Drumming this fundamental danger in messages everywhere, without providing further arguments to every breed of identitarian for whom a Middle Eastern refugee is a natural born terrorist, may impress public opinion and stop a greater advance in the political and military projects the Turkish regime is pursuing with the active support of the entire Turkish nationalist wing. Even as they do their best to look elsewhere, European politicians cannot avoid being worried.
No to an advance of Turkish forces in Northern Syria, no to a Turkish peace through blood, as was the case with the “Olive Branch” against Afrin. There is not a single people in Europe who has anything to gain in this end of Ottoman empire nostalgia, the source of all the region’s nationalisms and wars against the peoples for the past century.
Oh… Almost forgot… I hear through the voice of the “French right wing’s hairdresser” that France has just drawn Turkey’s attention to “the humanitarian consequences” that might flow from a “unilateral” action. Our General from Brittany can do better, no?
Added on October 8 2019
Following the uproar within his own Republican Party, the Pentagon’s lack of enthusiasm and the “concerns” expressed by international leaders, Trump has “re-oriented” his public discourse, minimizing the number of American troops being moved out of the border area, and expressing a warning to Turkey against an attacks being decided unilaterally.

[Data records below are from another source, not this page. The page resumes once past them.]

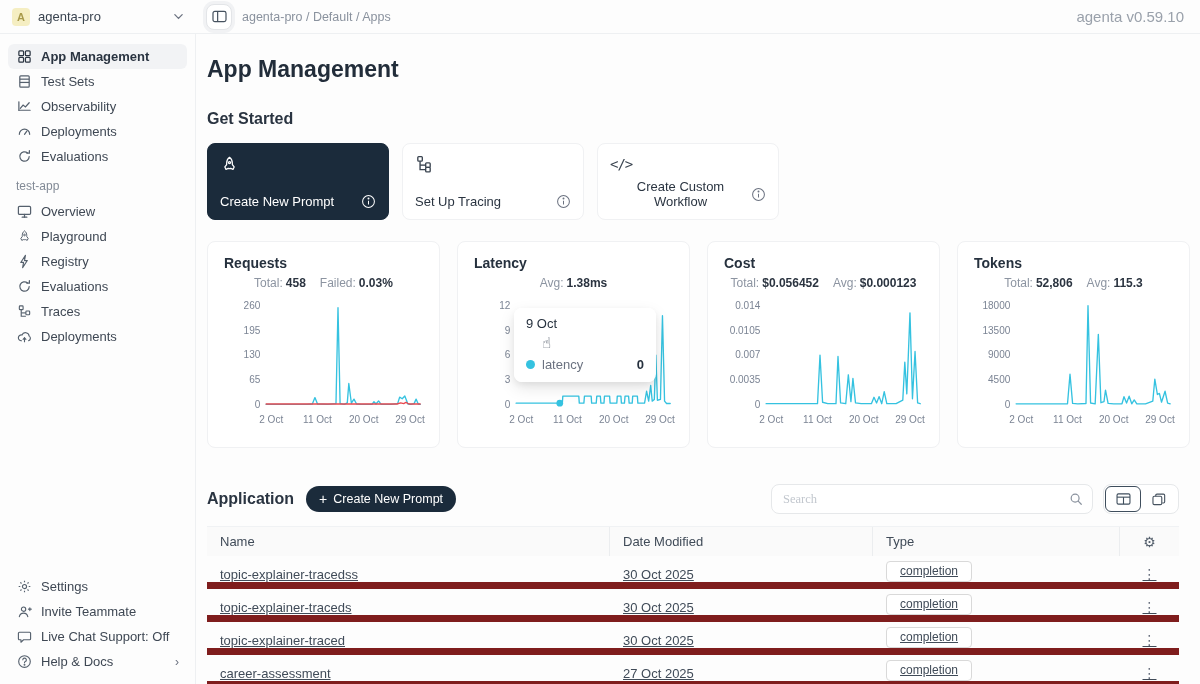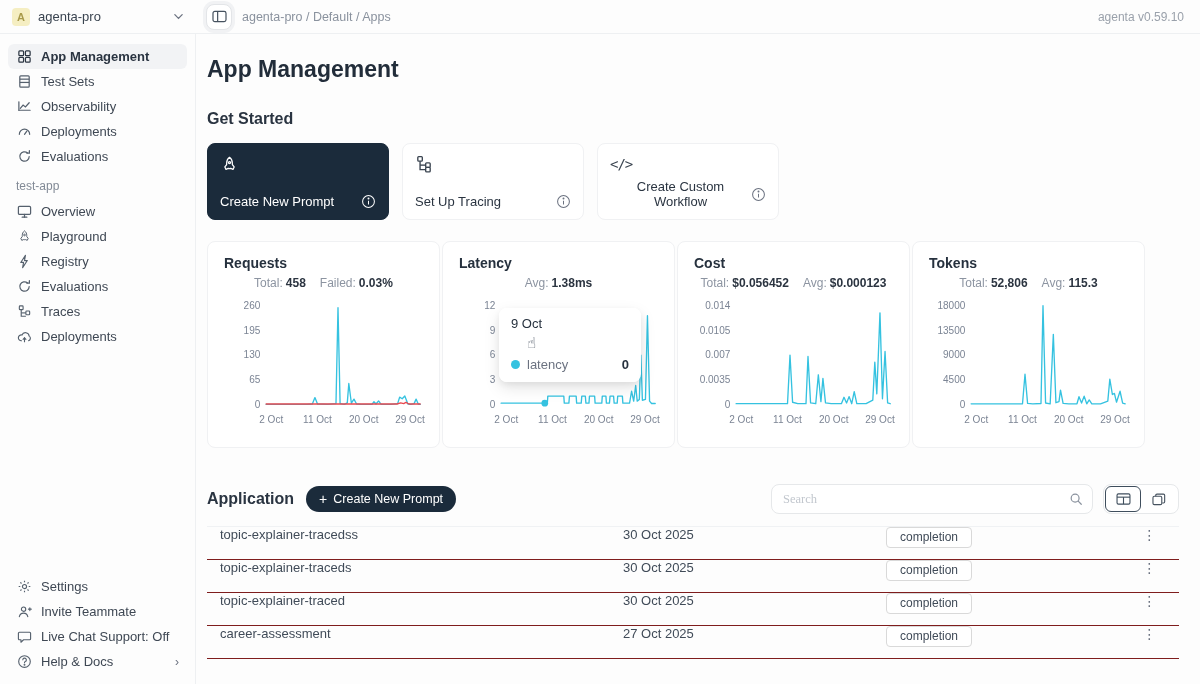--- a/index.html
+++ b/index.html
@@ -8,21 +8,21 @@
 
   
   .topbar { height:34px; display:flex; align-items:center; border-bottom:1px solid #eef0f2; background:#fdfdfd; }
   .workspace { width:196px; flex:0 0 196px; display:flex; align-items:center; gap:8px; padding:0 12px; cursor:pointer; }
   .avatar { width:18px; height:18px; border-radius:4px; background:#f5eec2; color:#a89a4a; font-size:11px;
     display:flex; align-items:center; justify-content:center; font-weight:600; }
   .ws-name { font-size:13px; font-weight:500; color:#3a4450; flex:1; }
   .collapse-btn { width:26px; height:26px; margin-left:10px; border:1px solid #e3e5e8; border-radius:8px;
     background:#fff; box-shadow:0 0 0 3px #f1f2f4; display:flex; align-items:center; justify-content:center; cursor:pointer; }
   .breadcrumb { font-size:12.5px; color:#8a929e; margin-left:10px; }
-  .version { margin-left:auto; font-size:12px; color:#9aa1ab; padding-right:16px; }
+  .version { margin-left:auto; font-size:15px; color:#9aa1ab; padding-right:16px; }
 
   
   .shell { display:flex; height:650px; }
   .sidebar { width:196px; flex:0 0 196px; border-right:1px solid #eef0f2; display:flex; flex-direction:column;
     padding:10px 8px 10px 8px; }
   .side-item { display:flex; align-items:center; gap:9px; height:25px; padding:0 8px; border-radius:6px;
     font-size:13px; color:#3f4854; cursor:pointer; white-space:nowrap; }
   .side-item .ic { width:16px; height:16px; display:flex; align-items:center; justify-content:center; color:#55606d; }
   .side-item.active { background:#f2f3f5; font-weight:600; color:#2a3441; }
   .side-section { font-size:12px; color:#828a96; padding:10px 8px 6px 8px; }
@@ -41,21 +41,21 @@
     padding:10px 12px; display:flex; flex-direction:column; justify-content:space-between; cursor:pointer; }
   .gs-card.dark { background:#1b2b3b; border-color:#1b2b3b; color:#fff; }
   .gs-bottom { display:flex; align-items:center; }
   .gs-label { font-size:13px; font-weight:400;text-align:center; }
   .gs-card.dark .gs-label { color:#fff; }
   .gs-info { margin-left:auto; display:flex; }
   .gs-icon { width:20px; height:20px; display:flex; align-items:center; }
   .code-glyph { font-family:"DejaVu Sans Mono",monospace; font-size:14px; color:#3a4450; letter-spacing:-1px; }
 
   
-  .stats-row { display:flex; gap:2px; margin-top:21px; }
+  .stats-row { display:flex; gap:17px; margin-top:21px; }
   .stat-card { width:233px; height:207px; border:1px solid #f0f1f3; border-radius:8px; background:#fff;
     padding:13px 16px 8px 16px; position:relative; }
   .stat-title { font-size:14px; font-weight:600; color:#26313e; }
   .stat-line { font-size:12px; color:#8c94a1; margin-top:5px; display:flex; gap:14px;justify-content:center; }
   .stat-line b { color:#2b3440; font-weight:700; margin-left:3px; }
   .chart-svg { width:201px; height:144px; margin-top:6px; display:block; }
 
   
   .tooltip { position:absolute; left:56px; top:66px; width:142px; background:rgba(255,255,255,0.97);
     border-radius:8px; box-shadow:0 6px 16px rgba(0,0,0,0.10), 0 3px 6px rgba(0,0,0,0.06);
@@ -82,21 +82,21 @@
   .segmented { display:flex; border:1px solid #e6e8ea; border-radius:8px; background:#fff; height:30px; padding:1px; }
   .seg-btn { width:36px; display:flex; align-items:center; justify-content:center; cursor:pointer;
     border-radius:6px; color:#46525f; background:transparent; border:1.5px solid transparent; }
   .seg-btn.active { border-color:#3f4e5d; }
 
   
   .table { margin-top:12px; border-top:1px solid #f0f2f4; }
   .t-head { display:flex; background:#fafafa; height:29px; align-items:center; font-size:13px; font-weight:500; color:#404b58; }
   .t-head .cell { padding:0 13px; height:100%; display:flex; align-items:center; border-right:1px solid #ebedef; }
   .t-head .cell:last-child { border-right:none; }
-  .t-row { display:flex; height:33px; align-items:flex-start; border-bottom:1px solid #7f1d1d; font-size:13px; color:#404b58; cursor:pointer; }
+  .t-row { display:flex; height:33px; align-items:flex-end; border-bottom:7px solid #7f1d1d; font-size:13px; color:#404b58; cursor:pointer;text-decoration:underline; }
   .t-row .cell { padding:0 13px; display:flex; align-items:center; }
   .c-name { width:403px; flex:0 0 403px; }
   .c-date { width:263px; flex:0 0 263px; }
   .c-type { width:247px; flex:0 0 247px; }
   .c-gear { flex:1; justify-content:center; }
   .badge { border:1px solid #d9d9d9; border-radius:4px; background:#fff; font-size:12px; color:#404b58;
     padding:1px 13px; line-height:17px; }
   .kebab { color:#6b7280; font-size:14px; cursor:pointer; padding:0 6px; }
   .gear-glyph { font-size:14px; color:#55606d; cursor:pointer; }
 
@@ -503,20 +503,28 @@
                   <rect x="1" y="3.5" width="9.5" height="9" rx="1.5"></rect>
                   <path d="M4 3.5V2.5a1.3 1.3 0 0 1 1.3-1.3h7a1.3 1.3 0 0 1 1.3 1.3v7a1.3 1.3 0 0 1-1.3 1.3h-1.3"></path>
                 </g>
               </svg>
           </div>
         </div>
       </div>
     </div>
 
     <div class="table">
+      <div class="t-head">
+        <div class="cell c-name">Name</div>
+        <div class="cell c-date">Date Modified</div>
+        <div class="cell c-type">Type</div>
+        <div class="cell c-gear">
+            <span class="gear-glyph">⚙</span>
+          </div>
+      </div>
       <div id="table-rows">
   <div class="t-row">
     <div class="cell c-name">topic-explainer-tracedss</div>
     <div class="cell c-date">30 Oct 2025</div>
     <div class="cell c-type">
               <span class="badge">completion</span>
             </div>
     <div class="cell c-gear">
               <span class="kebab">⋮</span>
             </div>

He has thus created total confusion that did not fool the Turkish regime who immediately followed up with this statement: “Preparations were finalized” and there was a will to move ahead in the coming days.
It is hard to tell if Erdoğan is still in a threatening stance in order to get a free light or if he will take the risk of open warfare on the ground while putting all other leaders at the foot of the wall. Everyone knows that, given the various interests over Syria, they could make do with the Turkish regime doing the dirty work on the ground. Bachar could then settle the “Idlib abscess” by the same token…
Thus, the anti-war mobilization remains essential, along with the political requirement that governments not be content with “warnings”, but move on to open condemnation of any such intervention, clearly assuring Rojava of support and, as a minimum, demanding a no-fly zone over the area, as requested by the FDS. For once, NATO could be the venue for each member to demand a freeze on military action by one of its members. Republican senators are working on this option. A less than revolutionary stopgap, no doubt, but one that could save so many lives…
Wednesday October 9 2019
So Erdoğan has chosen to back world leaders against the wall and began his attack against Northern Syria today with bombings by artillery and fighter planes. “Turkish war planes have begun hitting civilian areas, there is much panic in the population” reported local witnesses. At 15h00, Recep Tayyip Erdoğan confirmed the launching of the military offensive. Even if “disapproval” is the rule in international chancelleries, and even in Republican ranks in the American Congress, no decisions have yet been taken to put a stop to the offensive, such as the imposition of a no-fly zone, for instance. Everyone is calling on everyone else to call a meeting of the UN’s Security Council… Erdoğan is probably counting on the fait accompli of an extremely murderous lightning strike in order to make European governments partly responsible because of their inertia. He could thus let Jihadist groups under his control, take over the zones beyond the frontier, just as he did for Afrin.